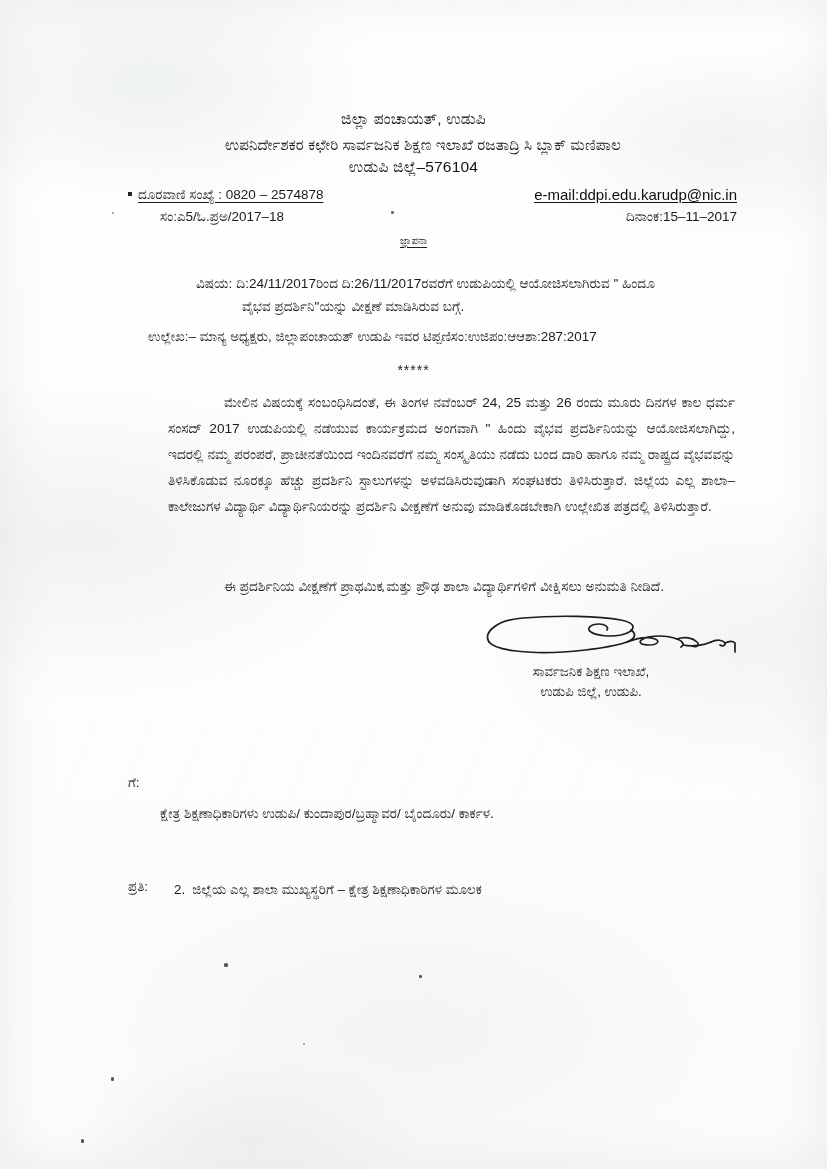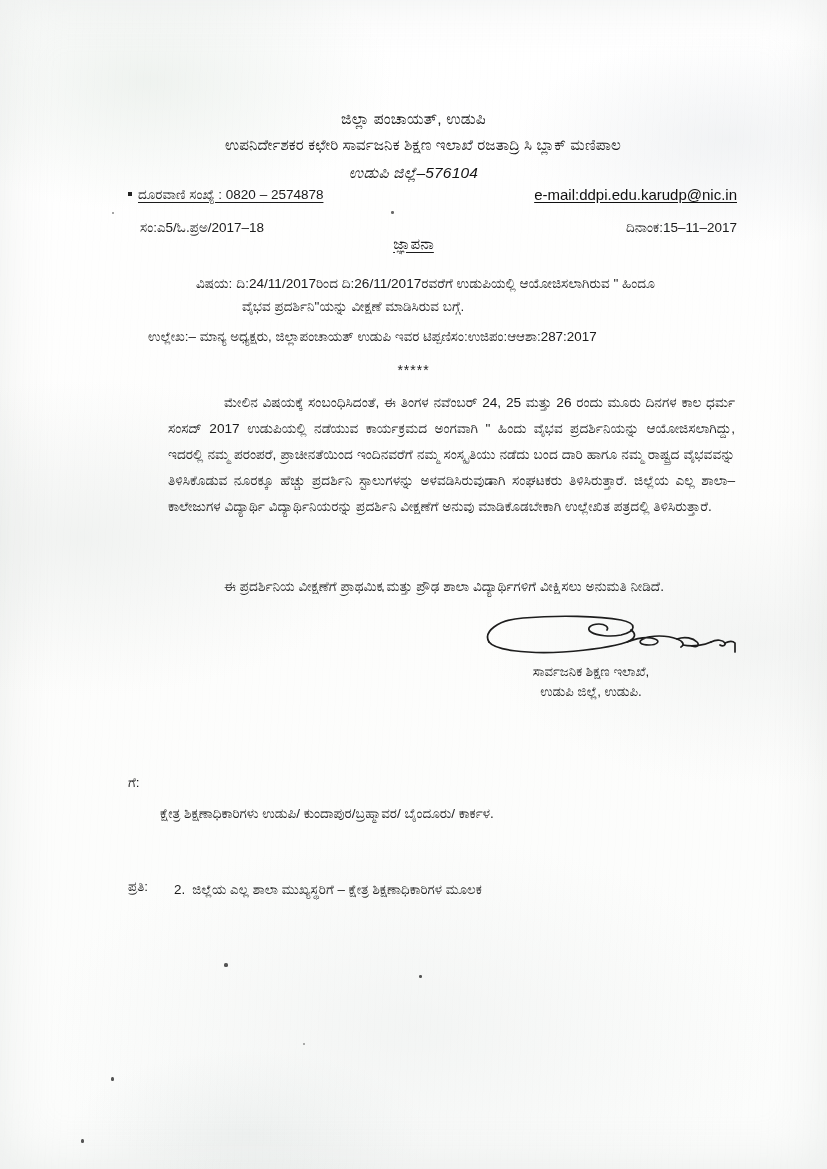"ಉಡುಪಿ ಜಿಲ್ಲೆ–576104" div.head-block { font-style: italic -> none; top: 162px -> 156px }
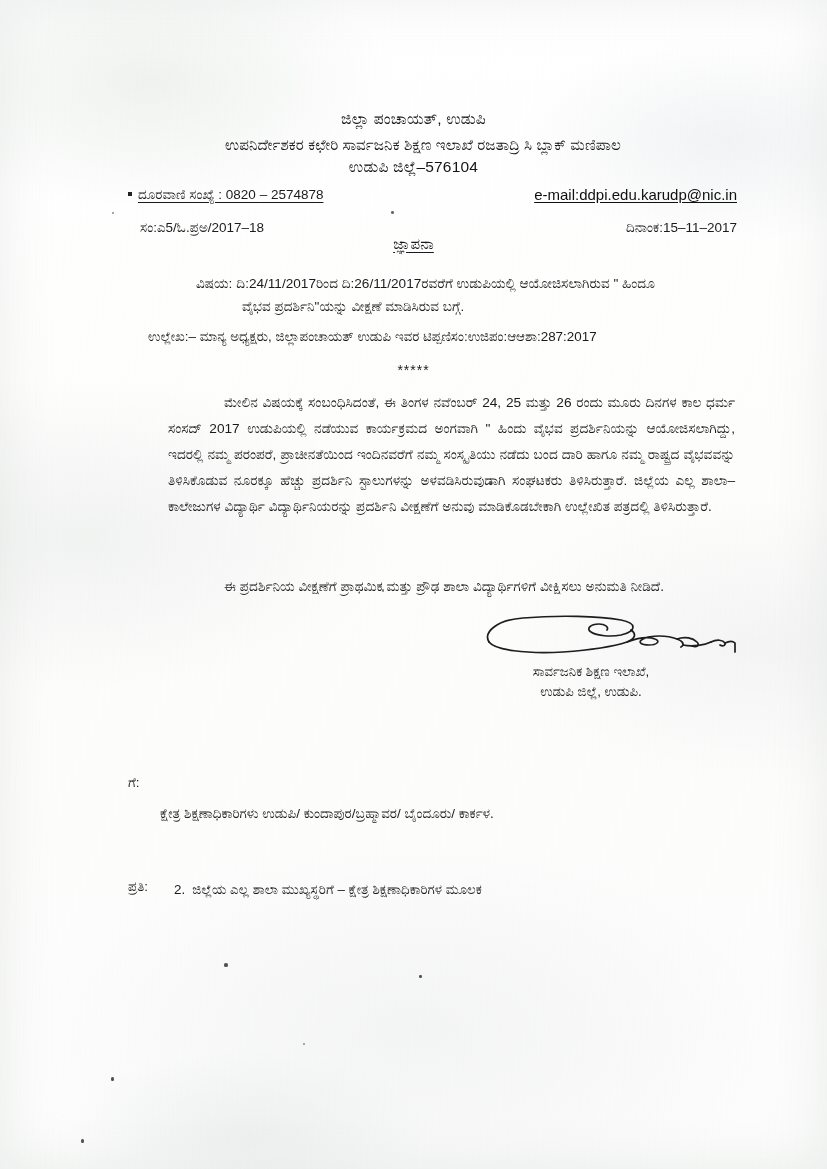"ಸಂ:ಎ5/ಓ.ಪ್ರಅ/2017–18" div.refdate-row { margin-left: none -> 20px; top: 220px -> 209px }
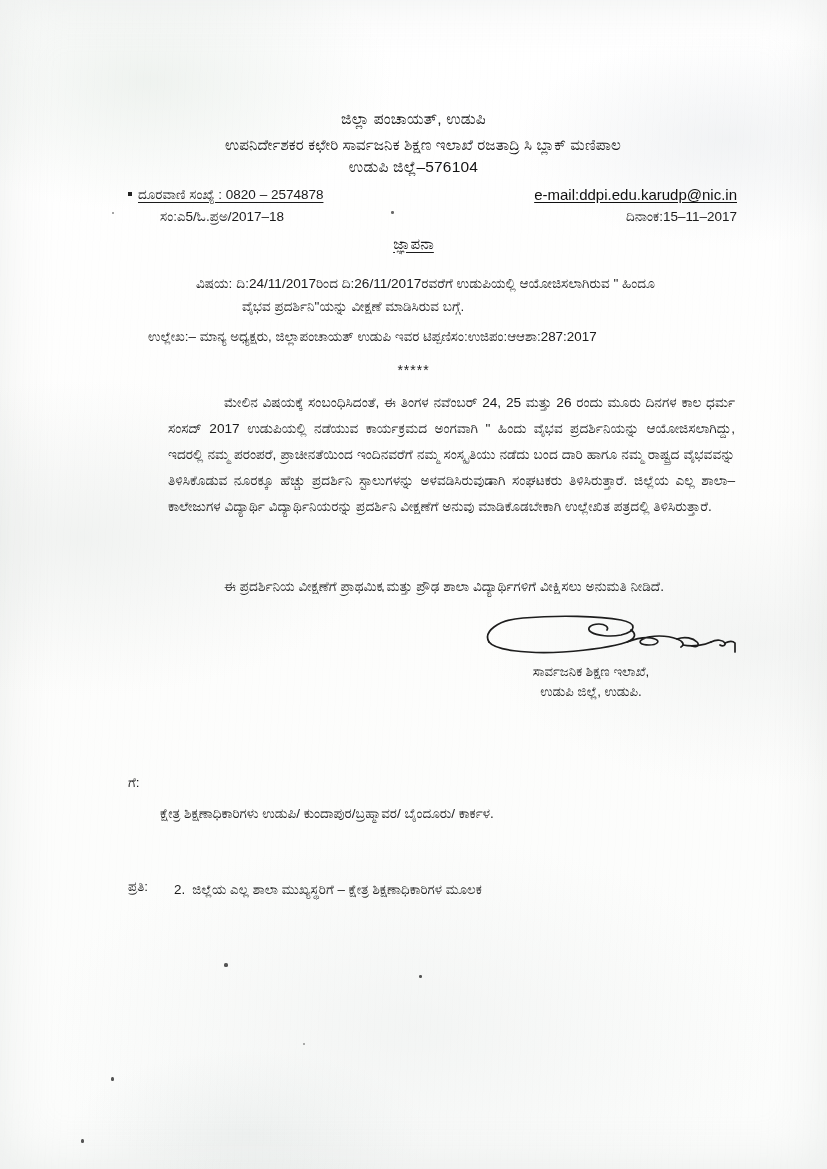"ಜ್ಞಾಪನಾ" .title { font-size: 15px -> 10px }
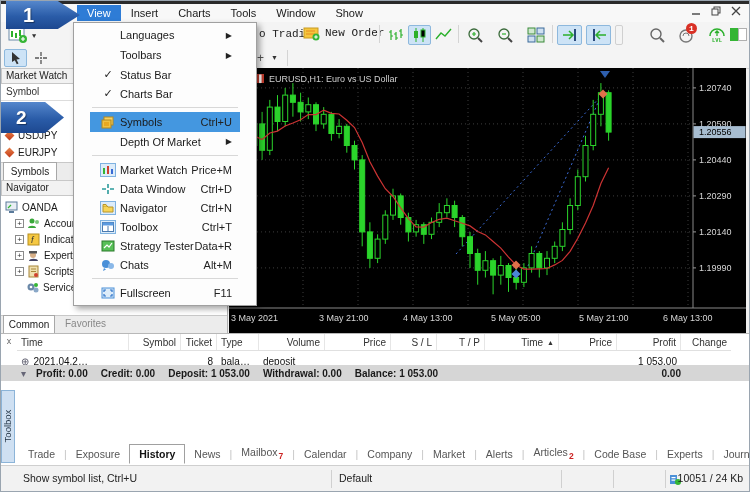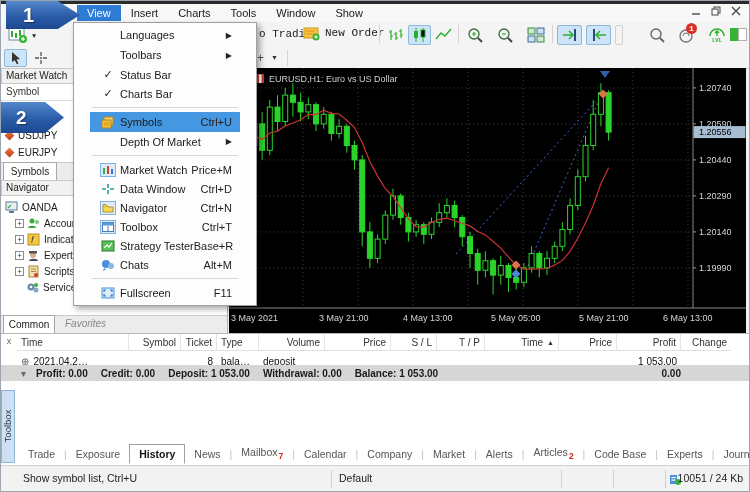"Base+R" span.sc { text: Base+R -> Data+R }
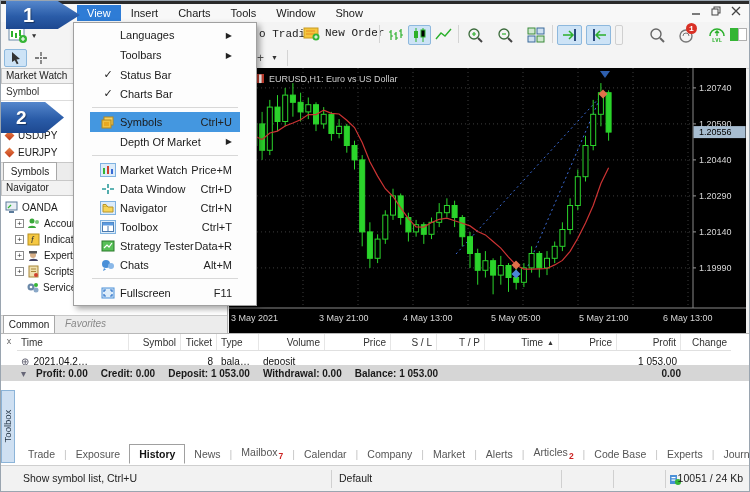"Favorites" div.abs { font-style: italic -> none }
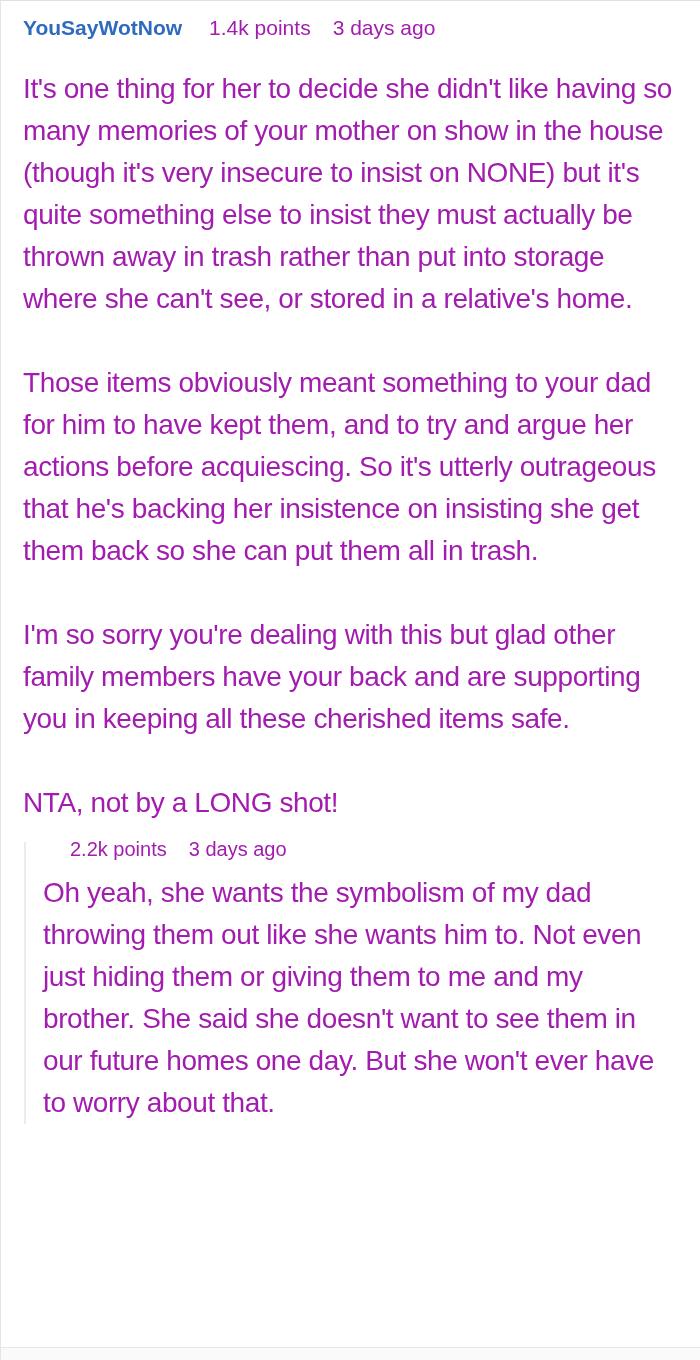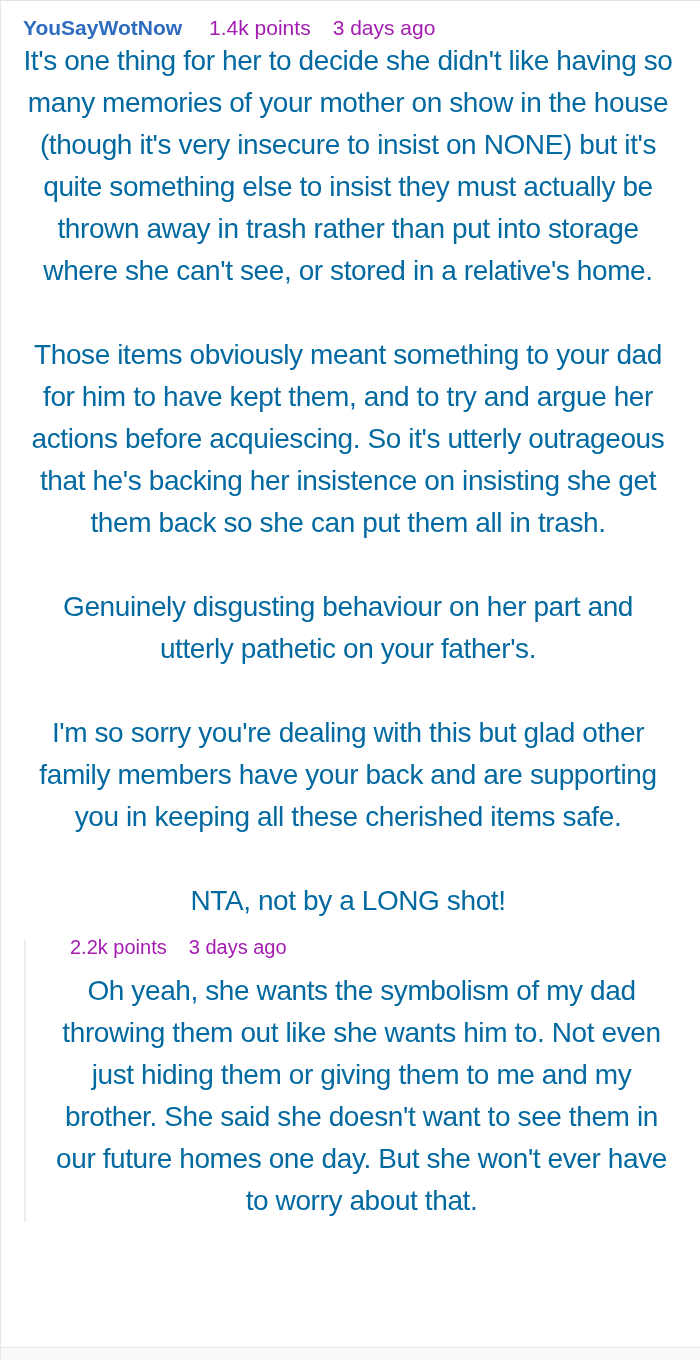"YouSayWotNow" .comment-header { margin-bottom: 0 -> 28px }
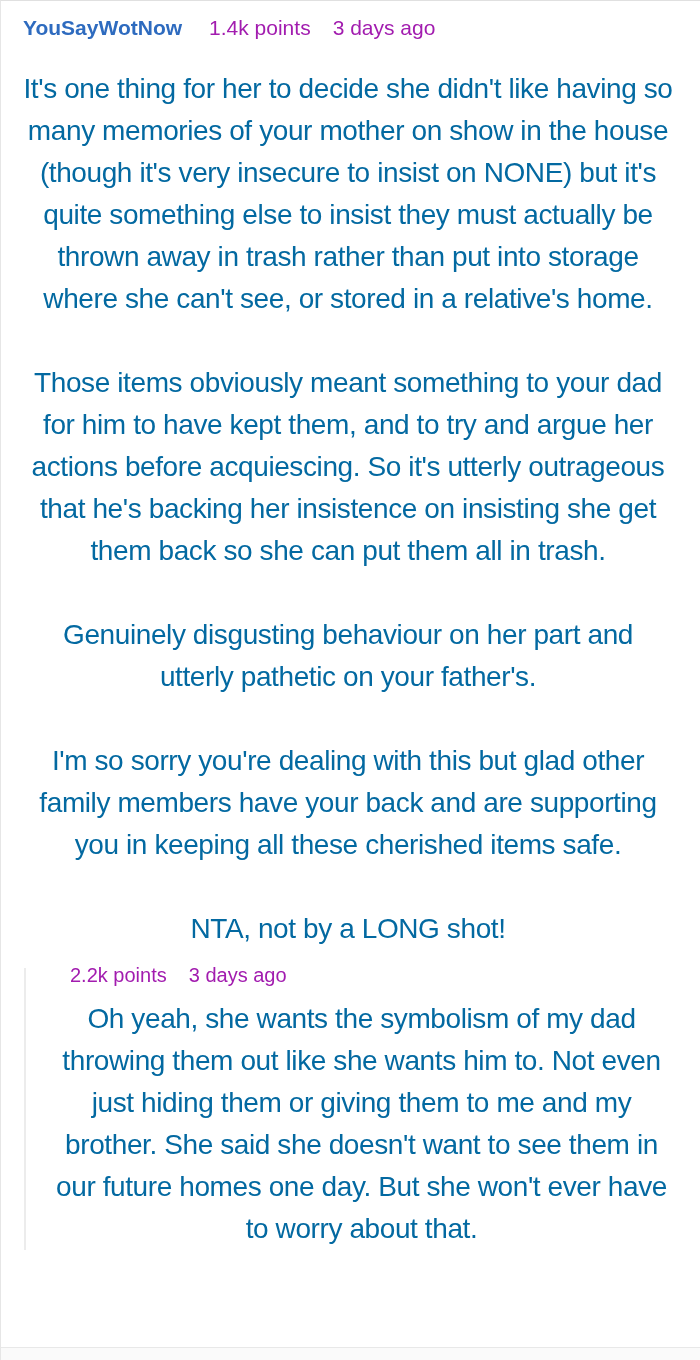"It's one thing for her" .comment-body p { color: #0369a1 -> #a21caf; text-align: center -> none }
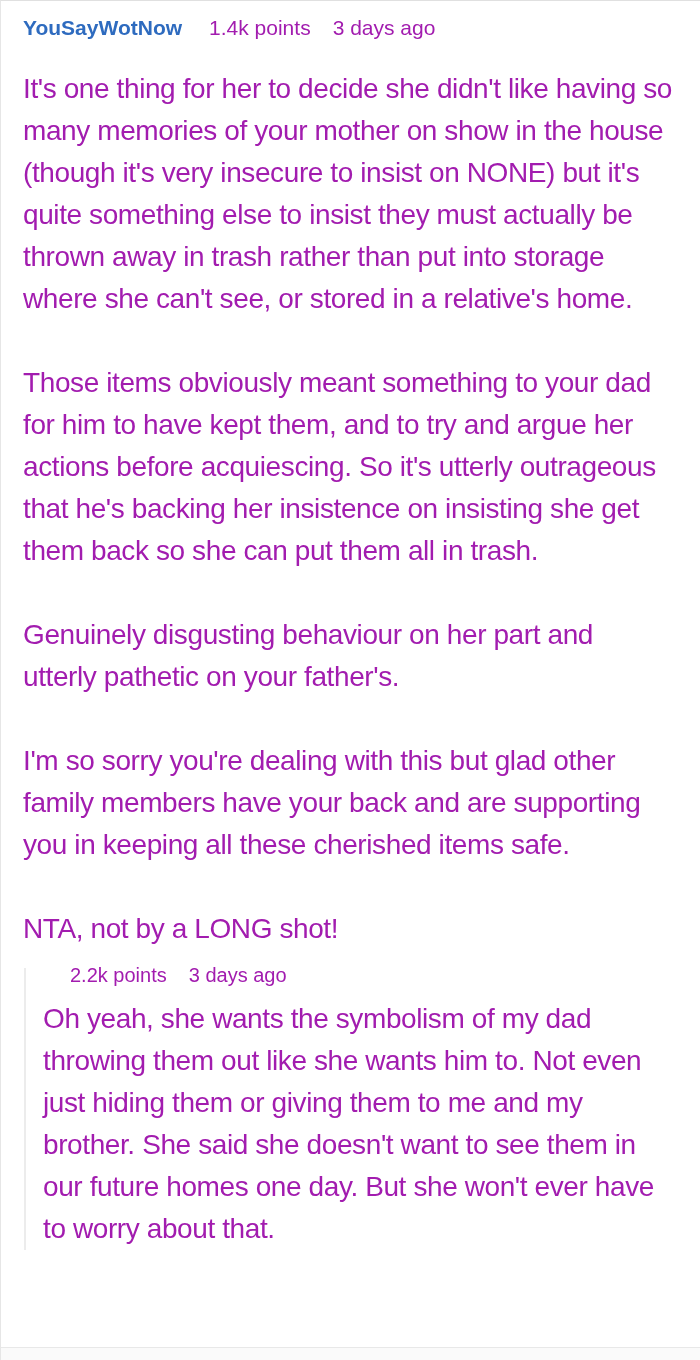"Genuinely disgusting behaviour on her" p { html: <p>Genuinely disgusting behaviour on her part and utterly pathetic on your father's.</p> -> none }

════════════════

Each record should be quoted exactly, with the images omitted.

"ಉಡುಪಿ ಜಿಲ್ಲೆ–576104" div.head-block { font-style: italic -> none; top: 162px -> 156px }
"ಸಂ:ಎ5/ಓ.ಪ್ರಅ/2017–18" div.refdate-row { margin-left: none -> 20px; top: 220px -> 209px }
"ಜ್ಞಾಪನಾ" .title { font-size: 15px -> 10px }
"Base+R" span.sc { text: Base+R -> Data+R }
"Favorites" div.abs { font-style: italic -> none }
"YouSayWotNow" .comment-header { margin-bottom: 0 -> 28px }
"It's one thing for her" .comment-body p { color: #0369a1 -> #a21caf; text-align: center -> none }
"Genuinely disgusting behaviour on her" p { html: <p>Genuinely disgusting behaviour on her part and utterly pathetic on your father's.</p> -> none }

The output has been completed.